Arts & Culture News

Dennis González Collaborated on a Painting Exhibition With His 8-Year-Old Granddaughter Issy

Dennis González and granddaughter Isabella Anaïs Sisk-González are set to show five years of collaborative works starting Friday, Nov. 12, at Top Ten Records.
Dennis González and granddaughter Isabella Anaïs Sisk-González are set to show five years of collaborative works starting Friday, Nov. 12, at Top Ten Records. Dennis González
Back in October of 2015, artist and Yells At Eels trumpet player Dennis González was finishing his last piece for an exhibition in Oak Cliff. It was huge; he had worked on it for about a month-and-a-half.

Suddenly, González’s granddaughter Isabella Anaïs Sisk-González (or “Issy” as she is known to her grandfather) decided she wanted to help her “Boo Boo," ran up to the piece with a gold marker in hand and started making what González considered to be “scribbles” all over the work.

“Oh, Lord, she has destroyed this piece of work — my big masterpiece,” González thought in a panic.

That’s when an idea struck him.

“Hey, come on González,” he said to himself. “You know that this is a new opportunity. You're living a new chapter of your life. You are the one responsible for getting Issy to draw.”

González turned to Issy and said, “Hey, baby girl, you want to be a partner in crime?”
click to enlarge "Big Lips," 2017. - DENNIS GONZÁLEZ
"Big Lips," 2017.
Dennis González

From that moment forward, Issy and her Boo Boo began collaborating together on several works that are set to be shown at the Isabella Anaïs Sisk-González & Dennis González: 5 Years of Collaborative Work showing at Top Ten Records from Nov. 12 to Dec. 3.

“I'm finally getting to do stuff that I've wanted to do for three years, finally getting to play my horn again,” González says, preparing for his Ataraxia Trio + 2’s performance at the opening reception from 7 to 10 p.m. Friday, Nov. 12.

“It's been a very strange time,” he says. “But it's also been a very beautiful time.”

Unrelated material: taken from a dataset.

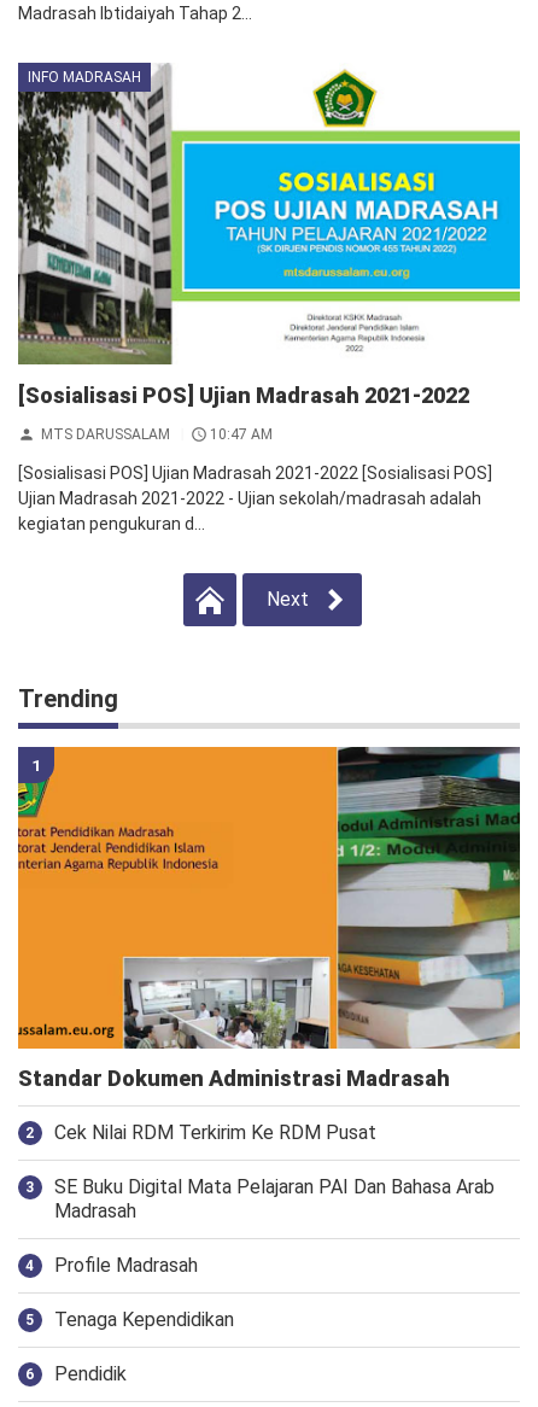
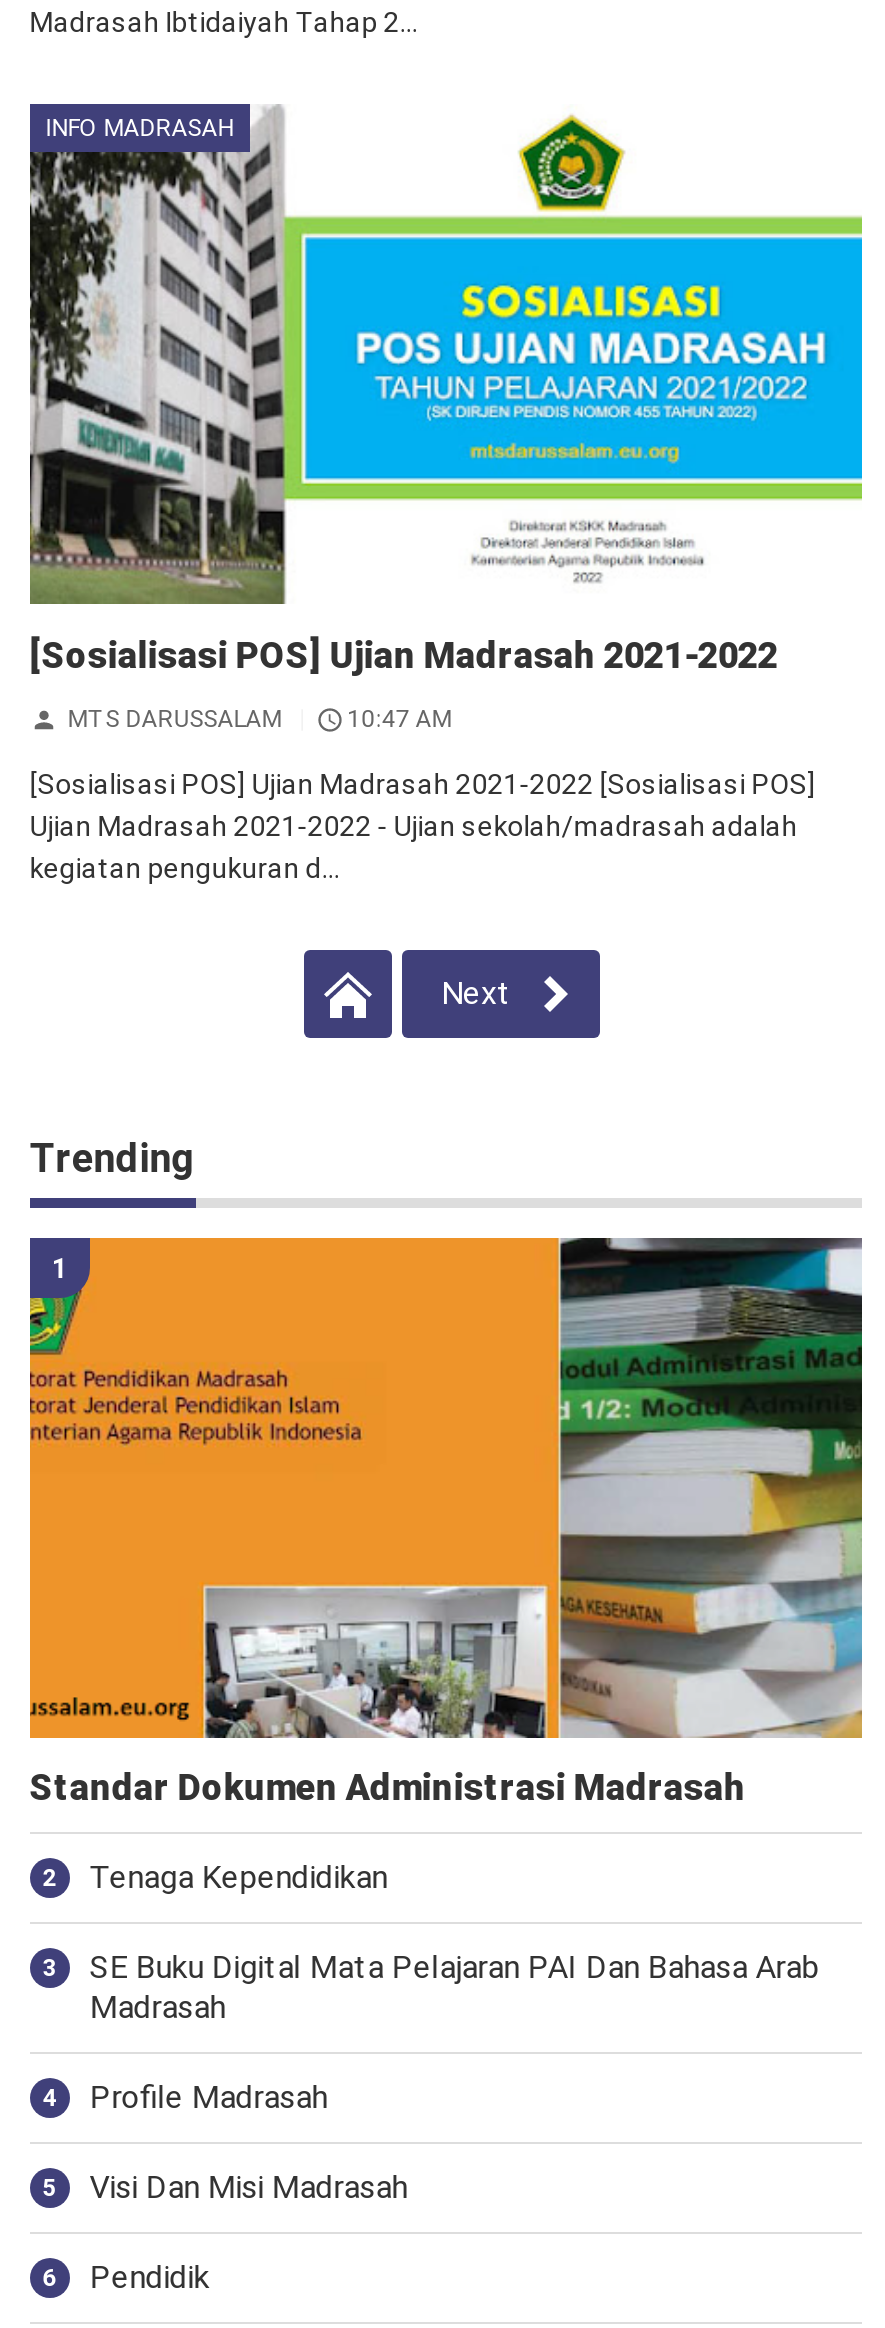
[54,1121,376,1144] Cek Nilai RDM Terkirim Ke RDM Pusat -> none
none -> [89,2167,407,2205] Visi Dan Misi Madrasah
moved [54,1308,234,1331] -> [89,1857,387,1895]: Tenaga Kependidikan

González’s health has suffered for the last three years or so. Part of the problem, he explains, was heart-related, for which he had surgery. Another part of the problem was a fall the artist took at Klearlight Studio a year ago that broke his neck and his orbital sockets and caused him to lose four units of blood.

“It was pretty nasty,” González says. “I was pretty close to skipping out on this earthly realm, but things worked out. Somebody wants me to still be here.”

González also had to start doing dialysis to treat his kidney problems, which he preferred to do at home. González’s wife, Carole, spent a month practicing and studying to get all the hands-on experience she needed to make this happen.

“I'm like 1,000% better,” González says.

In early September, González and his granddaughter went to Shreveport to do the first exhibition of 5 Years of Collaborative Work. “I had only been doing dialysis for two weeks, and I was afraid I was going to be too weak,” González says. “I hadn't traveled for two-and-a-half years, but the dialysis really came right in time. I was able to ride with the family for the three-hour drive. It was just tremendously wonderful.”
Issy and Boo Boo at their first showing in Shreveport. - DAVID NELSON
Issy and Boo Boo at their first showing in Shreveport.
David Nelson
During the show, González says, Issy would go around to people and hold court, explaining just how the collaborative works came together.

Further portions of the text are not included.